Supplied material:
::::

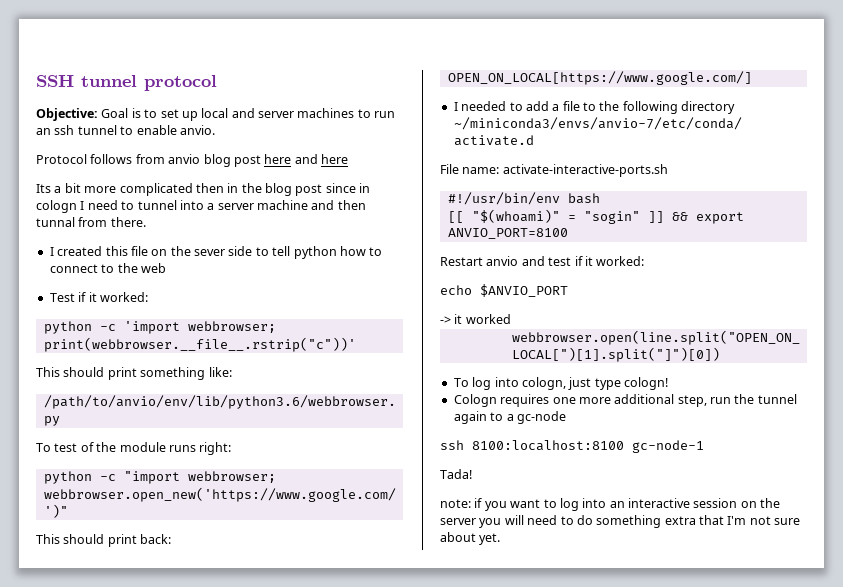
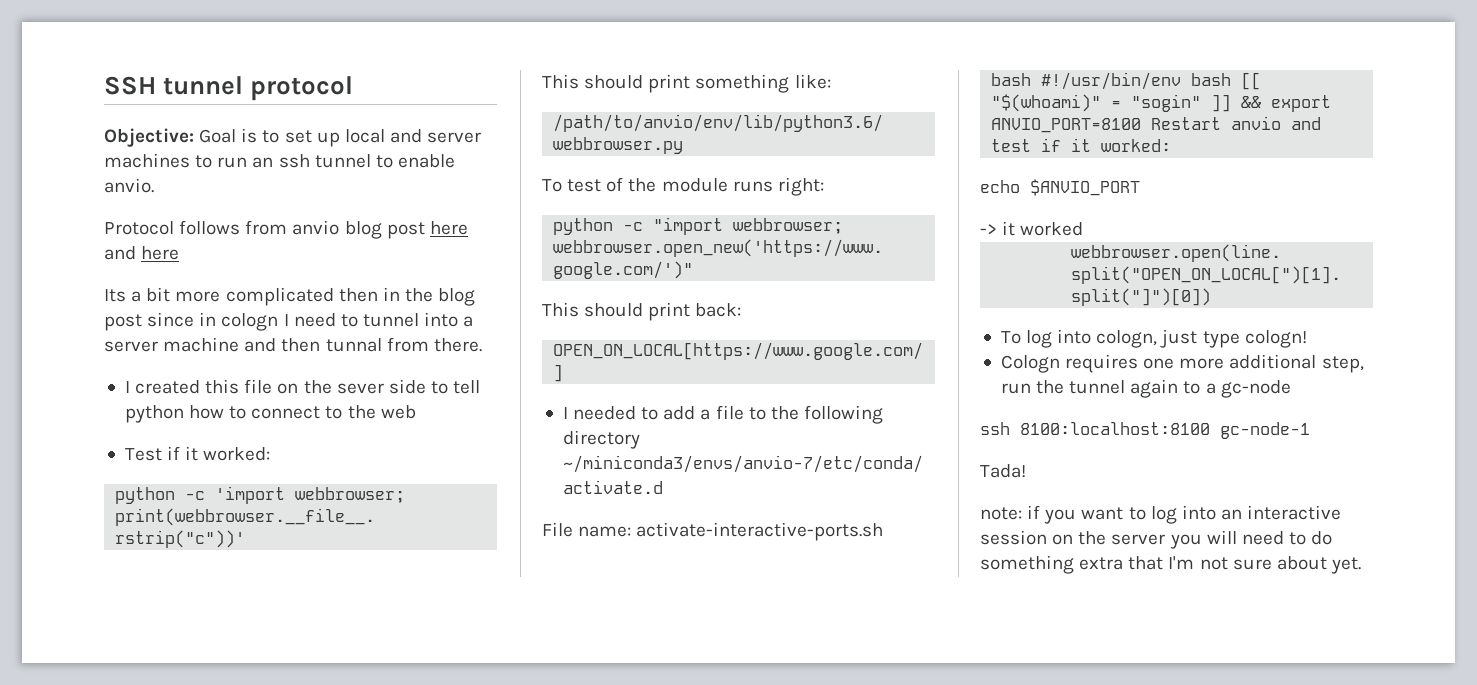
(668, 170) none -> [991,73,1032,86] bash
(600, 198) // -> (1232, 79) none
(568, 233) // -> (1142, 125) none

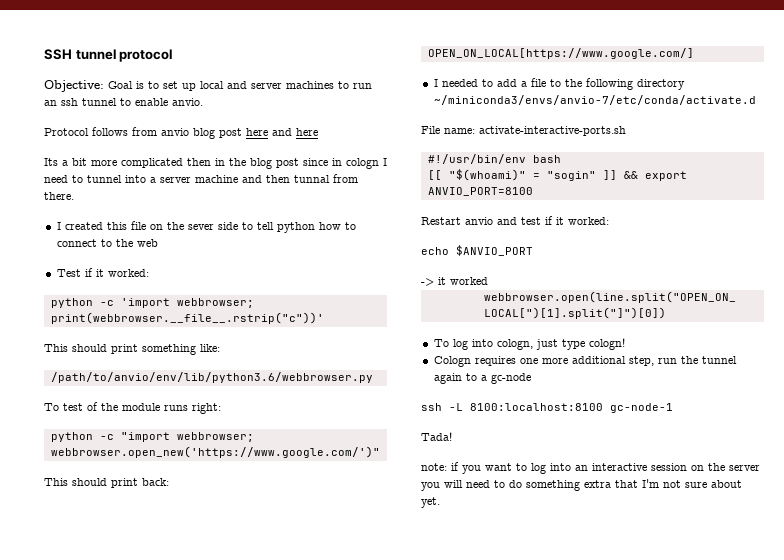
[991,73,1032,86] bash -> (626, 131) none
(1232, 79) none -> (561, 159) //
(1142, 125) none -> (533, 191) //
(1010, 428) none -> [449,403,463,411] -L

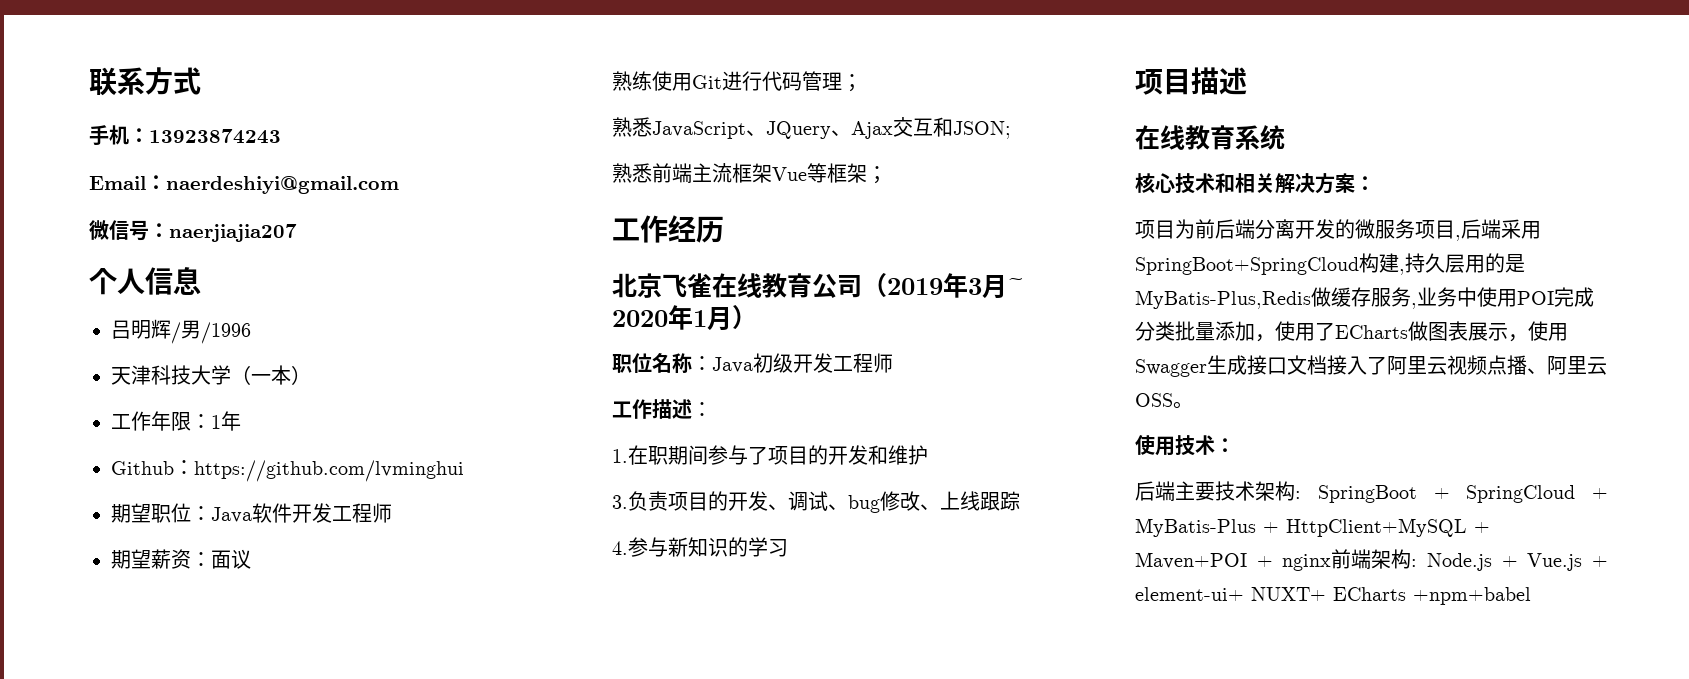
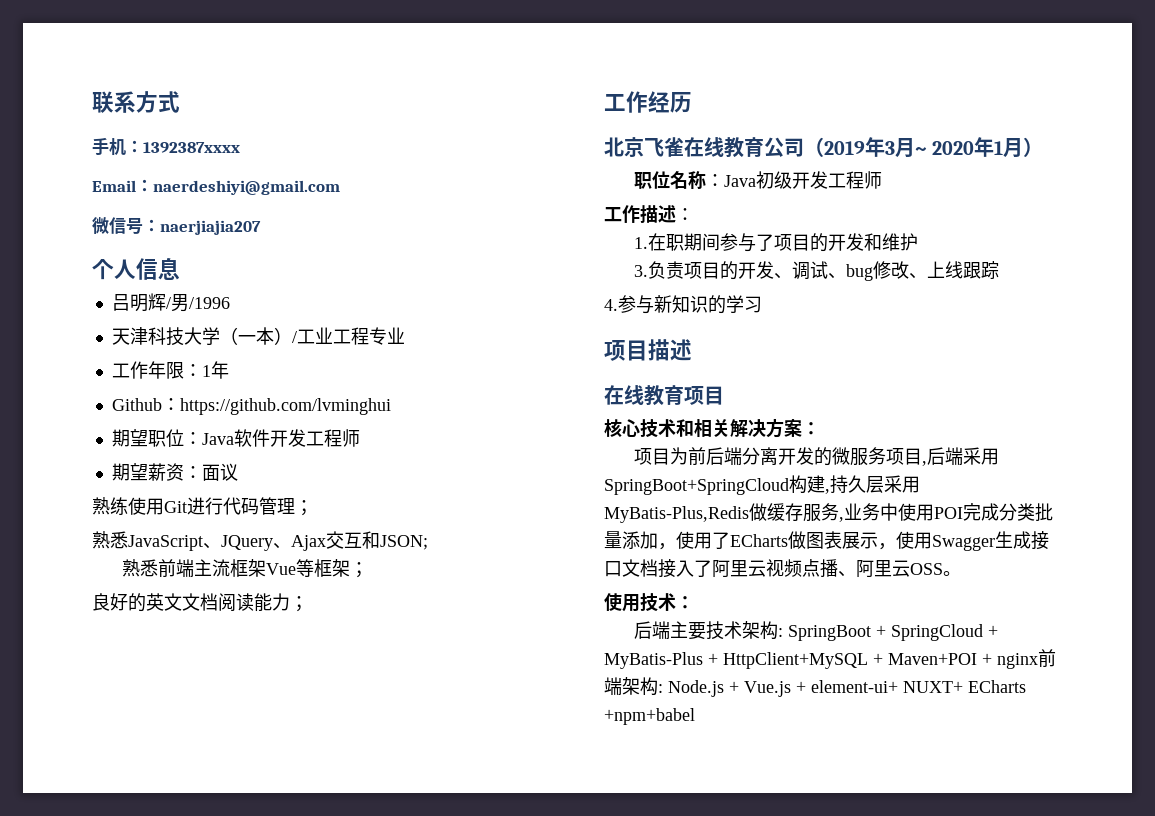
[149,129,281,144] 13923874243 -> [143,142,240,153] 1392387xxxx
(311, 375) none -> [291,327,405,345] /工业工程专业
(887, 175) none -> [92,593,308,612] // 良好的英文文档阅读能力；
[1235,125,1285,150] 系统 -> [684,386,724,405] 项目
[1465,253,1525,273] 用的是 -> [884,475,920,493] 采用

::::

Exercise description: Search the records above for "bash" and copy every line that has it.

Written solution:
(668, 170) none -> [991,73,1032,86] bash
[991,73,1032,86] bash -> (626, 131) none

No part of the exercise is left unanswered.